そして石田版はどう頑張っても「野郎オブクラッシャアアアアアアア!!!」に聞こえてくる喜劇悲劇。

"I feel good! Just like old times! What's it feel like to be a dying man? You're a dead man, John!"
「最高にいい気分だぜえ!昔を思い出すぜ!くたばるのはどんな気分だあ!?これで貴様も最後だ!!」
「気分いいぜ!昔を思い出さあ!これから死ぬ気分はどうだ大佐ぁ?テメエはもう終わりだァ!」

高圧電流を浴びて死なないどころか逆にパワーアップしてメイトリックスをフルボッコ。
このしぶとさもベネットの魅力の一つである。

"John! I'm not gonna shoot you between the eyes.

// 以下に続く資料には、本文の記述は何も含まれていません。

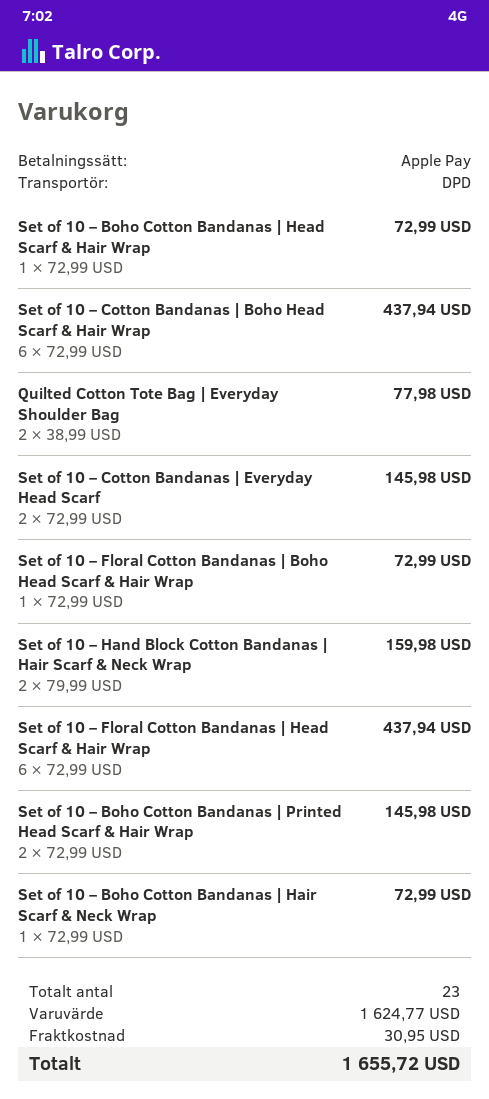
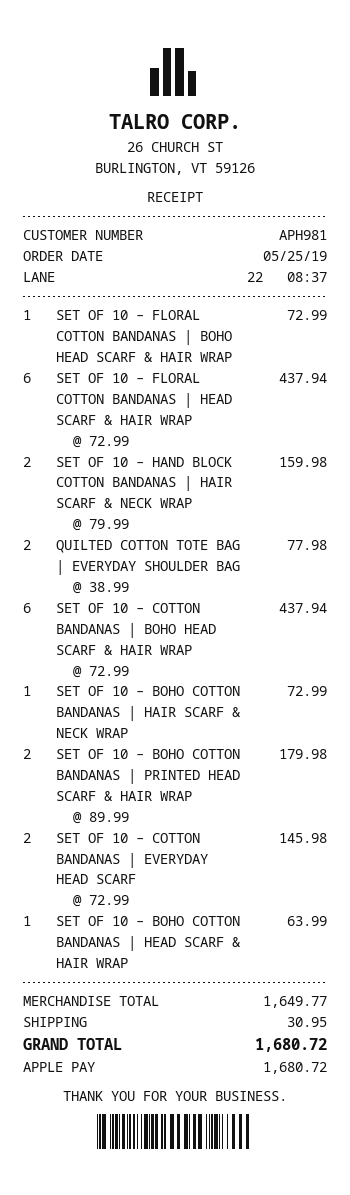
Set of 10 – Boho Cotton Bandanas | Head Scarf & Hair Wrap: 1 x 72.99 = 72.99 -> 1 x 63.99 = 63.99
Set of 10 – Boho Cotton Bandanas | Printed Head Scarf & Hair Wrap: 2 x 72.99 = 145.98 -> 2 x 89.99 = 179.98
subtotal: 1624.77 -> 1649.77
total: 1655.72 -> 1680.72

I'm gonna shoot you between the balls!"
「ジョン!目の間を狙うのはやめだ!それより股の間撃ってやらぁ!」
「畜生ぉ!眉間なんか撃ってやるものかい!ボールを吹っ飛ばしてやる!」
「畜生ぉ!眉間なんか撃ってやるもんかい!玉ァ吹っ飛ばしてやぁるぅ!」

ブチギレたメイトリックスに逆にボコボコにされて往生際悪く銃を拾いながらこの言い草。
だが吹っ飛ばされたのはメイトリックスの大事なタマタマではなく、自分自身の(タマ)だったというオチ。


◆余談

演者のヴァーノン・ウェルズは奥さんが日本人(2015年時点)。日本における『コマンドー』人気も知っているよう。
30周年記念ブルーレイ発売時にメッセージを依頼すると快諾してくれた上、日本語混じりの英文台本を送ると「奥さんに発音を確認するから全文日本語の台本もほしい」との要望がきたという。
吹き替え版の名台詞や空耳を交えた台本メッセージに追加して撮影中の思い出も語ってくれており、ファンサービスに満ち満ちていることがよくわかる。

また、メイトリックスを演じるシュワルツェネッガーには兄弟の様に親しみを持てたらしいが、
時々本気でぶん殴りたくなるようなこともあったのだという。

更に余談だが、『コマンドー』で主人公を演じたシュワちゃんは『ジングル・オール・ザ・ウェイ』というクリスマス映画で『パワーレンジャーシリーズ』をモチーフにした劇中劇のキャラ・ターボマンの衣装を着ているが、
ヴァーノン・ウェルズ氏は後に本家『パワーレンジャー・タイムフォース』(日本における『未来戦隊タイムレンジャー』)で敵首領ランシックの役を演じている。
パロディと本家、正義のヒーローと悪役という見事な好対照だ。



10万ドル☆PON☆とくれたぜ。
だけどな大佐、お前の項目を追記・修正しろと言われたら、タダでも喜んでやるぜ。